#### The problem:
Copy out, exactly and with nothing else, the stretch of lines that starts at the line containing "subtotal: 16572.81 -> 16150.05" and finishes at the end of the data.

* * * * * * *

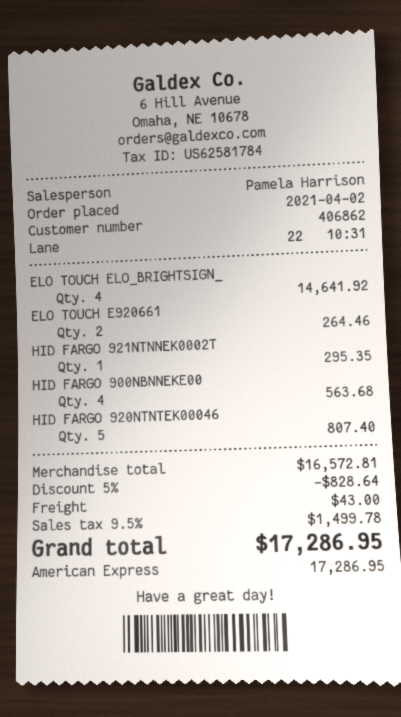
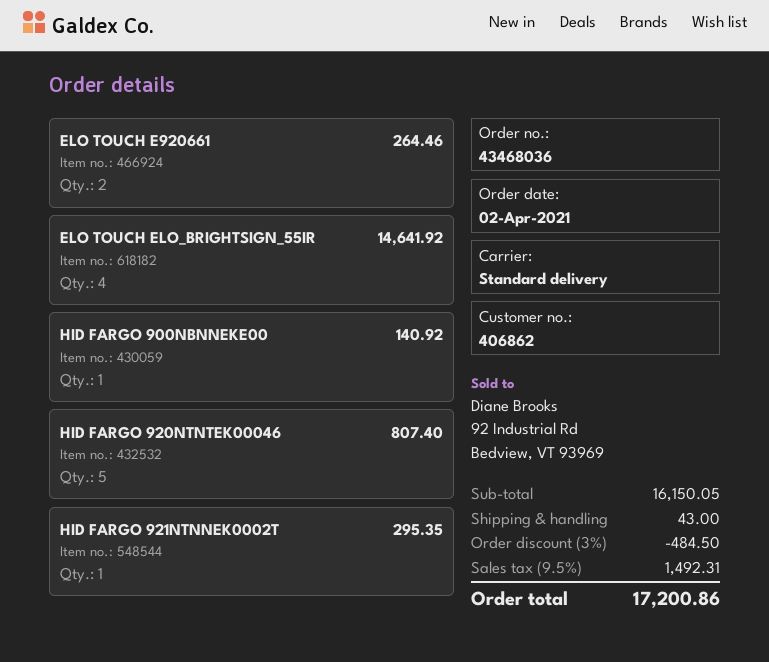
HID FARGO 900NBNNEKE00: 4 for 563.68 -> 1 for 140.92
subtotal: 16572.81 -> 16150.05
discount: 5% = 828.64 -> 3% = 484.50
tax: 9.5% = 1499.78 -> 9.5% = 1492.31
total: 17286.95 -> 17200.86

* * * * * * *

#### Finished exercise:
subtotal: 16572.81 -> 16150.05
discount: 5% = 828.64 -> 3% = 484.50
tax: 9.5% = 1499.78 -> 9.5% = 1492.31
total: 17286.95 -> 17200.86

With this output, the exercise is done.